Due punti tra Benevento e Fiorentina, un pareggio rispettivamente con Crotone e Torino, due con il Verona, una vittoria risicata a Udine. La Juventus nel corso di questo campionato si è trovata a fare i conti soprattutto con le cosiddette medio-piccole, che hanno messo a nudo tutti i difetti e le controversie strutturali della rosa. Nonché l’inesperienza, chiamiamola così, della guida tecnica. Pur con tutte le attenuati date da un avvio di stagione senza la consueta preparazione e da un proseguo particolarmente sfortunato e condizionato in fatto di infortuni e pandemia, in casa bianconera la situazione pare abbastanza seria.

La parola d’ordine è mettere ordine. Mancano poco meno di due mesi al termine contrattuale di Fabio Paratici, e non si hanno notizie delineate in un senso o nell’altro: sta gettando le basi per la prossima stagione? Rientra o meno nei piani prossimi della Juventus? La sensazione è che attorno al club aleggi un velo di legittima preoccupazione per un presente tutto da scrivere e per un domani che risulta strettamente correlato al decorso del corrente campionato, e del conseguente piazzamento in classifica. La percezione, per ora, è quella di vivere nel limbo e in un momento di quiete apparente aspettando la fine della stagione, ben sapendo che questa volta non sarà semplice rimandare certe decisioni. E se le vicende dirigenziali sono tutte da tessere, un avvicendamento in panchina pare inevitabile.

Negli ultimi tre anni la transizione dei tecnici è stata alquanto lontana dal termine programmazione: Allegri congedato senza un sostituto pronto, Sarri rigettato dallo spogliatoio e poi esonerato senza troppi fronzoli, Pirlo presentato come allenatore dell’U23 per passare pochi giorni dopo alla guida della Prima Squadra.

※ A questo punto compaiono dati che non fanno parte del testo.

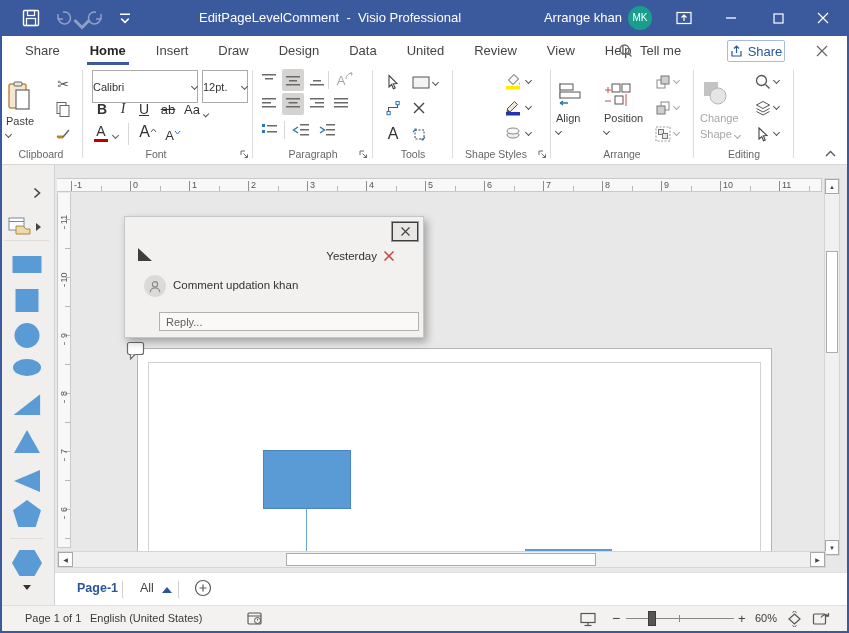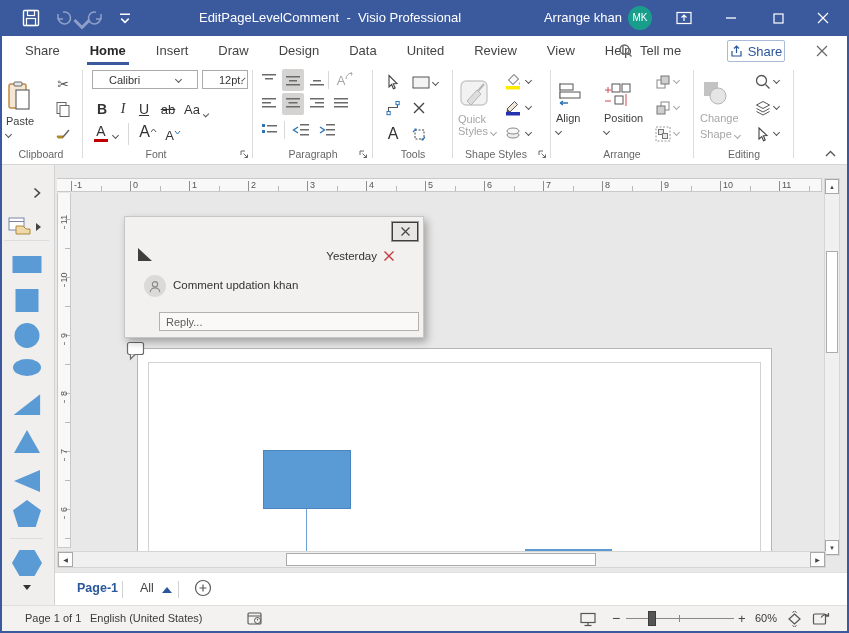--- a/index.html
+++ b/index.html
@@ -46,22 +46,22 @@
   .gdiv { position:absolute; top:5px; bottom:6px; width:1px; background:#dcdcdc; }
   .glabel { position:absolute; top:83px; font-size:10.5px; color:#666; text-align:center; }
   .launcher { position:absolute; top:84px; width:11px; height:11px; }
   .bigbtn { position:absolute; top:12px; height:80px; text-align:left; color:#3e3e3e; }
   .bigbtn .blabel { font-size:11px; margin-top:2px; line-height:12px; }
   .bigbtn.disabled { color:#a6a6a6; }
   .minibtn { position:absolute; width:22px; height:22px; display:flex; align-items:center; justify-content:center; }
   .chev { display:inline-block; width:5px; height:5px; border-right:1px solid #555; border-bottom:1px solid #555;
     transform:rotate(45deg); vertical-align:middle; }
   .chev.gray { border-color:#a6a6a6; }
-  .combo { position:absolute; height:19px; border:1px solid #ababab; background:#fff; font-size:11px; color:#333;
-    display:flex; align-items:center; padding:0 16px; justify-content:space-between; }
+  .combo { position:absolute; height:33px; border:1px solid #ababab; background:#fff; font-size:11px; color:#333;
+    display:flex; align-items:center; padding:0 0; justify-content:space-between; }
   .fontbtn { position:absolute; height:22px; display:flex; align-items:flex-end; justify-content:center; font-size:14px; color:#333; padding-bottom:2px; }
   .selbtn { background:#d5d3d1; border-radius:2px; }
   .pline { fill:#6a6a6a; }
 
   
   .workspace { position:absolute; left:0; top:165px; width:849px; height:407px; background:#e8e8e8; }
 
   
   .stencil { position:absolute; left:0; top:165px; width:55px; height:440px; background:#f0efee; border-right:1px solid #d2d2d2; z-index:5; }
   .stencil-chev { position:absolute; left:31px; top:22px; width:12px; height:12px; }
@@ -419,31 +419,20 @@
     <div class="minibtn" style="left:408px;top:58px;">
       <svg width="16" height="16" viewBox="0 0 16 16">
         <rect x="4" y="4" width="9" height="9" fill="none" stroke="#444" stroke-dasharray="2 1.5"></rect>
         <path d="M2 6 L5 3 M3.5 3 L5 3 L5 4.5" fill="none" stroke="#2e75b6" stroke-width="1.1"></path>
         <path d="M14 11 L11 14 M12.5 14 L11 14 L11 12.5" fill="none" stroke="#2e75b6" stroke-width="1.1"></path>
       </svg>
     </div>
     <div class="glabel" style="left:374px;width:78px;">Tools</div>
     <div class="gdiv" style="left:452px;"></div>
 
-    <div class="bigbtn disabled" style="left:458px;width:44px;">
-      <svg width="32" height="30" viewBox="0 0 32 30" style="margin-top:2px;">
-        <rect x="3" y="2" width="26" height="24" rx="5" fill="#f2f2f2" stroke="#c9c9c9" stroke-width="1.4"></rect>
-        <path d="M9 22 L19 11 l4 4 L13 26 Z" fill="#dddddd" stroke="#b5b5b5"></path>
-        <path d="M20 12 L26 5" stroke="#b5b5b5" stroke-width="2"></path>
-      </svg>
-      <div class="blabel">Quick</div>
-      <div class="blabel" style="margin-top:0;">
-        <span>Styles</span> <span class="chev gray"></span>
-      </div>
-    </div>
     <div class="minibtn" style="left:502px;top:5px;">
       <svg width="18" height="18" viewBox="0 0 18 18">
         <path d="M4.5 8 L10 2.5 L14.5 7 L9 12.5 Z" fill="#f8f8f8" stroke="#555"></path>
         <path d="M15.5 10 q1.4 2.2 0 3 q-1.4 -0.8 0 -3" fill="#6bb2e8"></path>
         <rect x="2" y="14" width="14" height="3.5" fill="#ffeb00"></rect>
       </svg>
     </div>
     <span class="chev" style="position:absolute;left:526px;top:13px;"></span>
     <div class="minibtn" style="left:502px;top:31px;">
       <svg width="18" height="18" viewBox="0 0 18 18">

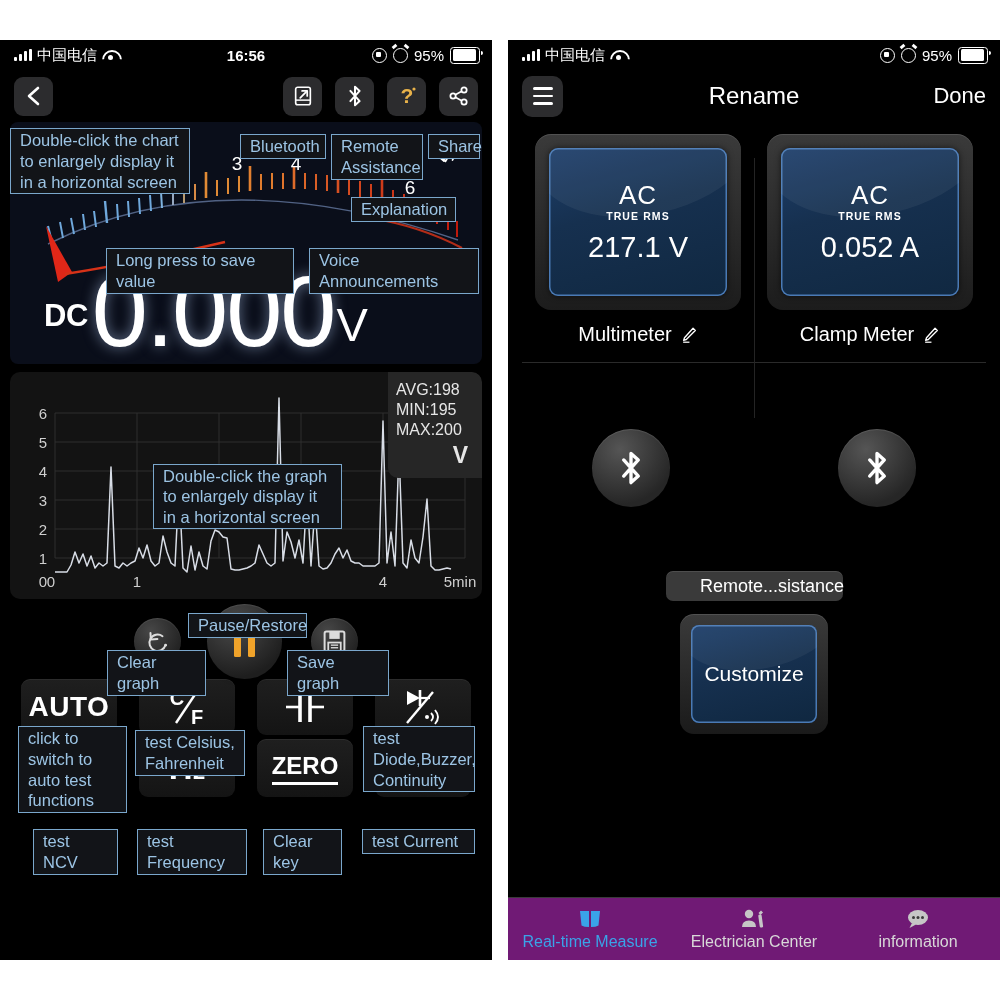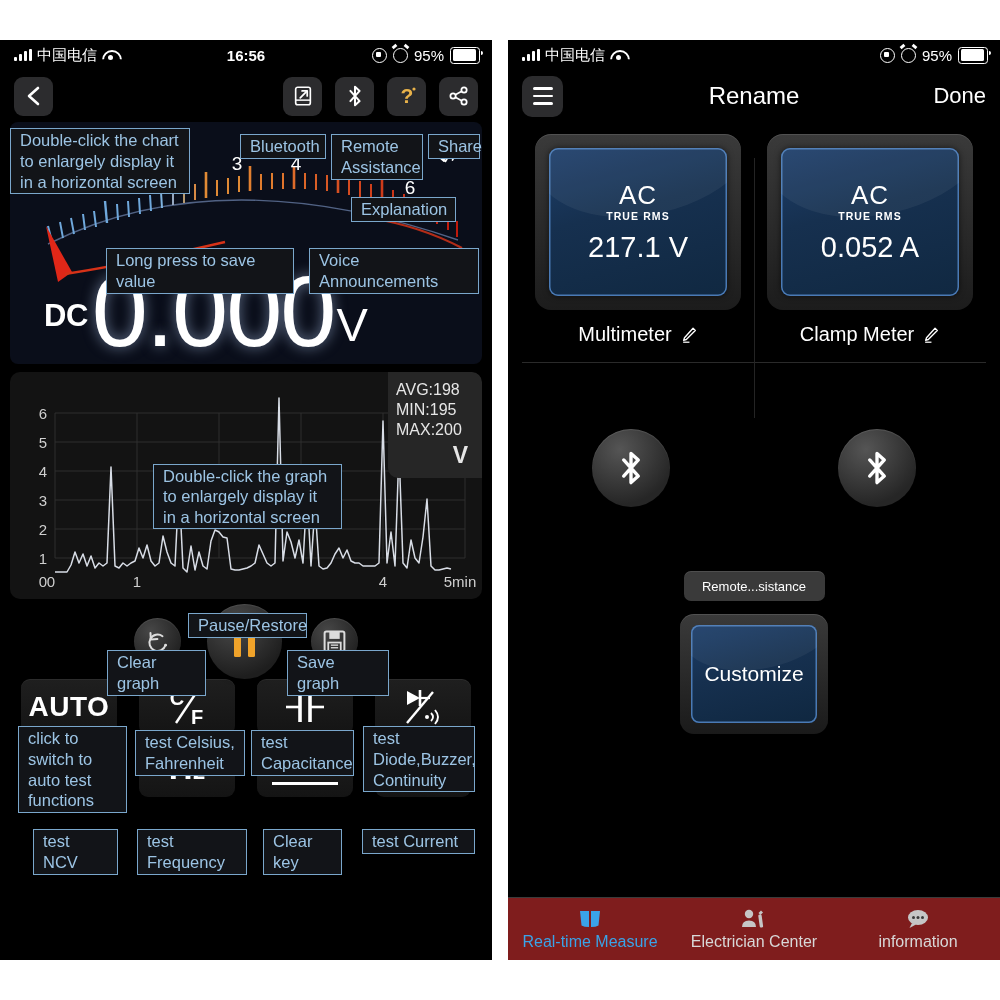--- a/index.html
+++ b/index.html
@@ -101,32 +101,32 @@
   .cval{color:#fff;font-size:29px;margin-top:9px;z-index:2;}
   .cname{text-align:center;color:#fff;font-size:20px;margin-top:13px;display:flex;align-items:center;justify-content:center;gap:8px;}
   .divider{height:1px;background:#2a2a2a;margin:16px 14px 0;}
   .vdivider{position:absolute;left:50%;top:118px;width:1px;height:260px;background:#242424;}
 
   .btrow{display:flex;justify-content:space-around;margin-top:66px;}
   .btbtn{width:78px;height:78px;border-radius:50%;display:flex;align-items:center;justify-content:center;
     background:radial-gradient(circle at 36% 26%,#555,#262626 72%);box-shadow:0 3px 6px rgba(0,0,0,.8),inset 0 1px 1px rgba(255,255,255,.12);}
 
   .remotetip{margin:64px auto 0;width:141px;height:30px;border-radius:7px;background:#3a3a3a;
-    color:#fff;font-size:13px;display:flex;align-items:center;justify-content:center;box-shadow:inset 0 1px 0 rgba(255,255,255,.10);}
+    color:#fff;font-size:18px;display:flex;align-items:center;justify-content:center;box-shadow:inset 0 1px 0 rgba(255,255,255,.10);padding-left:36px;}
 
   .customwrap{width:148px;height:120px;margin:13px auto 0;border-radius:14px;padding:11px;box-sizing:border-box;
     background:linear-gradient(180deg,#3a3a3a,#1a1a1a);box-shadow:0 3px 7px rgba(0,0,0,.7),inset 0 1px 0 rgba(255,255,255,.12);}
   .custominner{height:100%;border-radius:8px;position:relative;overflow:hidden;
     background:linear-gradient(165deg,#1d3e6a 0%,#16304f 45%,#0f2740 100%);
     box-shadow:inset 0 0 0 1.5px #4a7ab5;display:flex;align-items:center;justify-content:center;}
   .custominner::after{content:"";position:absolute;left:-10%;top:-55%;width:130%;height:100%;
     background:rgba(255,255,255,.05);border-radius:0 0 60% 45%;transform:rotate(-6deg);}
   .customlbl{color:#fff;font-size:21px;z-index:2;}
 
-  .tabbar{position:absolute;left:0;bottom:0;width:100%;height:62px;background:#7f1d1d;border-top:1px solid #3b3b3b;
+  .tabbar{position:absolute;left:0;bottom:0;width:100%;height:62px;background:#701a75;border-top:1px solid #3b3b3b;
     display:flex;align-items:center;}
   .tab{flex:1;display:flex;flex-direction:column;align-items:center;gap:3px;}
   .tablabel{font-size:16px;color:#d8d8d8;}
   .tab.active .tablabel{color:#3aa3e8;}
 </style>
 </head>
 <body>
 
 <div class="stage">
 
@@ -392,21 +392,20 @@
     <div class="callout" style="left:428px;top:94px;width:52px;">Share</div>
     <div class="callout" style="left:351px;top:157px;width:105px;">Explanation</div>
     <div class="callout" style="left:106px;top:208px;width:188px;">Long press to save value</div>
     <div class="callout" style="left:309px;top:208px;width:170px;">Voice Announcements</div>
     <div class="callout c2" style="left:153px;top:424px;width:189px;">Double-click the graph to enlargely display it in a horizontal screen</div>
     <div class="callout" style="left:188px;top:573px;width:119px;">Pause/Restore</div>
     <div class="callout" style="left:107px;top:610px;width:99px;">Clear graph</div>
     <div class="callout" style="left:287px;top:610px;width:102px;">Save graph</div>
     <div class="callout" style="left:18px;top:686px;width:109px;">click to switch to auto test functions</div>
     <div class="callout" style="left:135px;top:690px;width:110px;">test Celsius, Fahrenheit</div>
-    <div class="callout" style="left:251px;top:690px;width:103px;">test Capacitance</div>
     <div class="callout" style="left:363px;top:686px;width:112px;">test Diode,Buzzer, Continuity</div>
     <div class="callout" style="left:33px;top:789px;width:85px;">test NCV</div>
     <div class="callout" style="left:137px;top:789px;width:110px;">test Frequency</div>
     <div class="callout" style="left:263px;top:789px;width:79px;">Clear key</div>
     <div class="callout" style="left:362px;top:789px;width:113px;">test Current</div>
   </div>
 
   <div class="phone right">
 
     <div class="statusbar">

E, con lui, uno staff messo in piedi in fretta e furia. In tutto questo la Juventus ha provato ad allontanarsi dalla sua natura e tentato di congedare certi dogmi senza, tuttavia, armarsi adeguatamente e lasciando incompiuto un progetto mai avvallato nei fatti. Che risvolto abbia assunto Juventus-Manchester United non è ancora chiaro, certo è che da quel novembre 2018 la Juventus ha fatto perdere traccia di se stessa.

Oggi non è nemmeno marginale la questione relativa alla rosa, sulla quale pende gravosamente una gestione tecnica dimostratasi non all’altezza sotto molteplici aspetti. Il gruppo presenta sostanziali limiti strutturali, cosa ben nota. Ma è altresì evidente l’assenza di un’adeguata regia che a differenza dei predecessori non ha saputo coprire le lacune della rosa, ma le ha enfatizzate. Il contesto caotico nel quale sono inseriti i giocatori, specialmente i più giovani, può influire in modo approssimativo sui giudizi. Non è un caso se i Giaccherini, i Matri, i Pepe (per citarne alcuni) e, ad esempio, oggi lo stesso Darmian, calati in un meccanismo oliato, identitario e solido siano riusciti a dire la loro. E non è un caso se il de Ligt odierno sembri al di sotto dello standard offerto nella passata stagione, quando dava una sensazione d’esplosione monolitica. Difficile valutare a 360 gradi un McKennie o un Kulusevski alla prima esperienza in una big, a maggior ragione se impiegati in un quadro tattico slegato e complicato dalla mancanza di un punto di riferimento che sappia dettare funzioni e compiti.

La verità è che, dopo 9 scudetti, la Juve si sarebbe anche potuta dismettere; ma non ci si aspettava di lottare fino all’ultima giornata per un pass piuttosto importante, quanto vitale. Parallelamente alle sfide che avranno ripercussioni sulla prossima stagione, verrà giocata un’altra fondamentale partita. Alla Continassa, con l’auspicio che il management, Andrea Agnelli in primis, non si lasci sopraffare da connotazioni emozionali, permettendo a quest’ultime di orientare certe decisioni. In questo momento storico la Juventus ha bisogno di ricostruire, azionando il tasto ripristino e contaminando tutta la struttura. Ma serve soprattutto ritrovare il senso di appartenenza, allontanando presunzioni e contraddizioni.